▶ [Problem to solve] Using the data below, return the stretch from the line that contains "Dewalt Nut - 5140032-03: 12" through the line that contains "balance: 817.27 -> 759.36", both included, exactly as it stands and nothing beyond it.

▶ [Material for this task]
* * *

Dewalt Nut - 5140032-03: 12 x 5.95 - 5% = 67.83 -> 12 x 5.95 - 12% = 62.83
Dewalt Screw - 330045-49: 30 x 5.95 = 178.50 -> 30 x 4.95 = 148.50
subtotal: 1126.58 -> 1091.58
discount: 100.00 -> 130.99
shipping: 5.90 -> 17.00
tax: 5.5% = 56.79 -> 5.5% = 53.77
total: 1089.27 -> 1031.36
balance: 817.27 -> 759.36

* * *

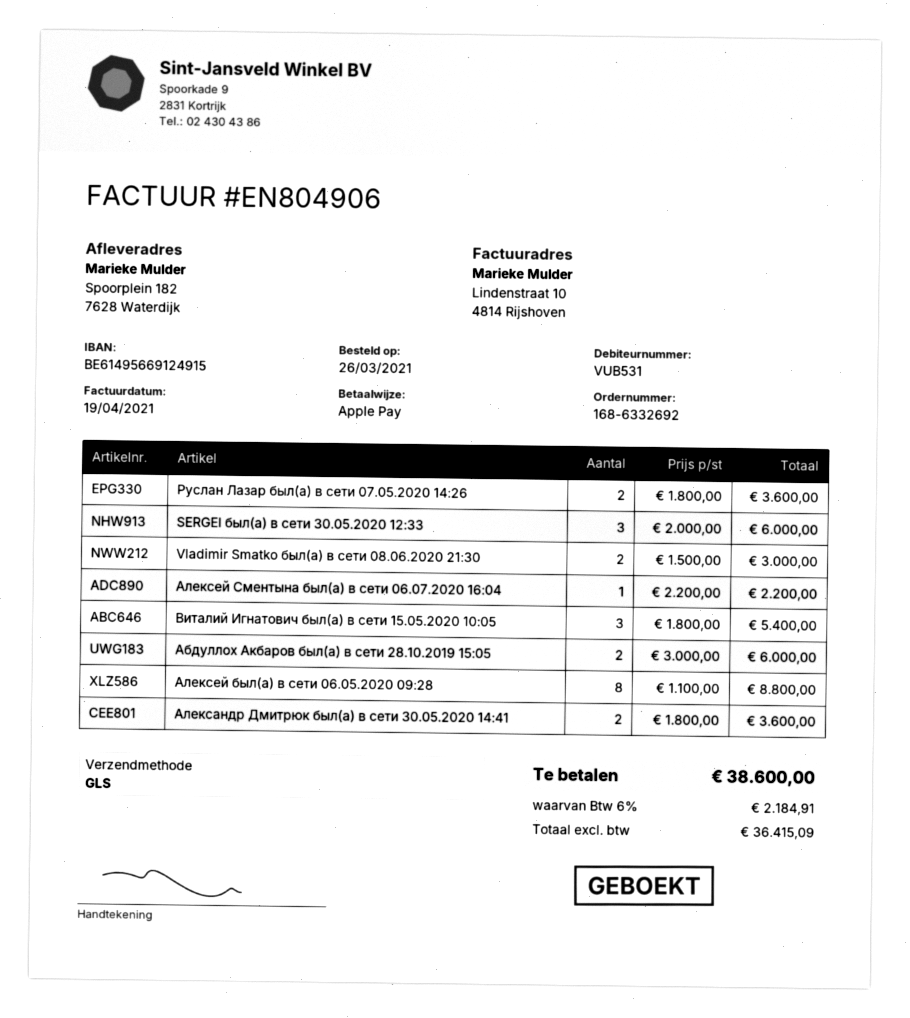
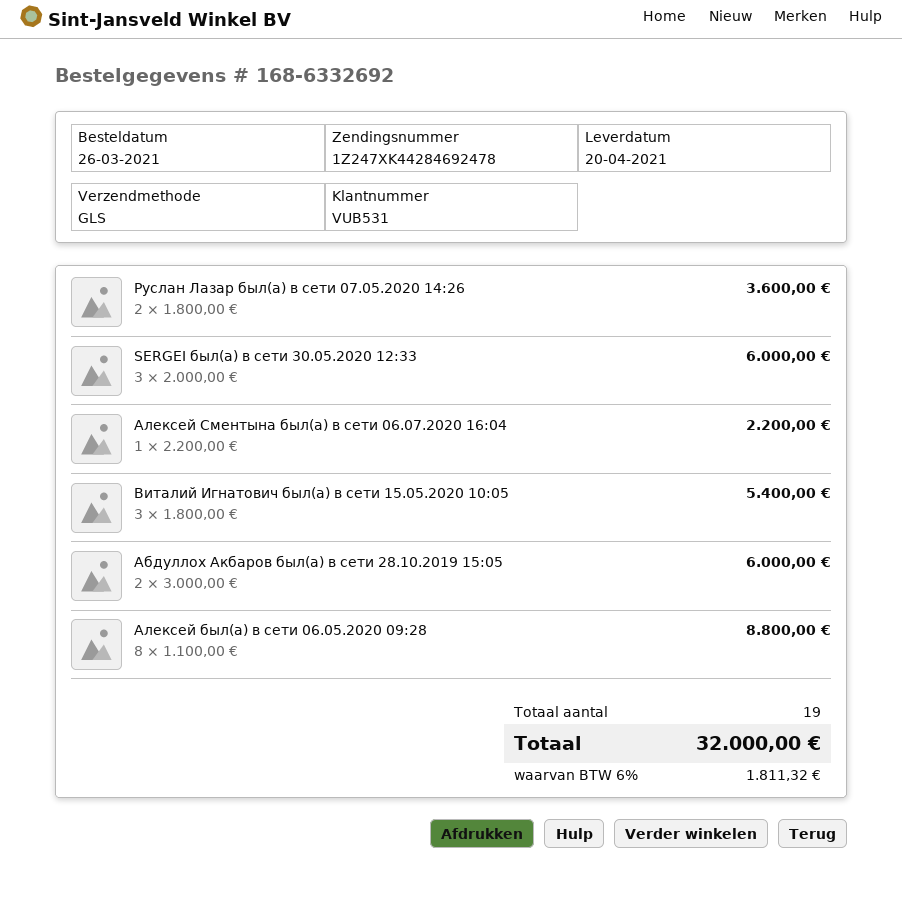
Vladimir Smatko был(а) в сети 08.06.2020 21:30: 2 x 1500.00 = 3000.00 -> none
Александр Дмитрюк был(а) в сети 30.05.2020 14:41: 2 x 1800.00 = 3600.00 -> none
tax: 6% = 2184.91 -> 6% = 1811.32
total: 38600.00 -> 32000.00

* * *

▶ [Answer section]
Dewalt Nut - 5140032-03: 12 x 5.95 - 5% = 67.83 -> 12 x 5.95 - 12% = 62.83
Dewalt Screw - 330045-49: 30 x 5.95 = 178.50 -> 30 x 4.95 = 148.50
subtotal: 1126.58 -> 1091.58
discount: 100.00 -> 130.99
shipping: 5.90 -> 17.00
tax: 5.5% = 56.79 -> 5.5% = 53.77
total: 1089.27 -> 1031.36
balance: 817.27 -> 759.36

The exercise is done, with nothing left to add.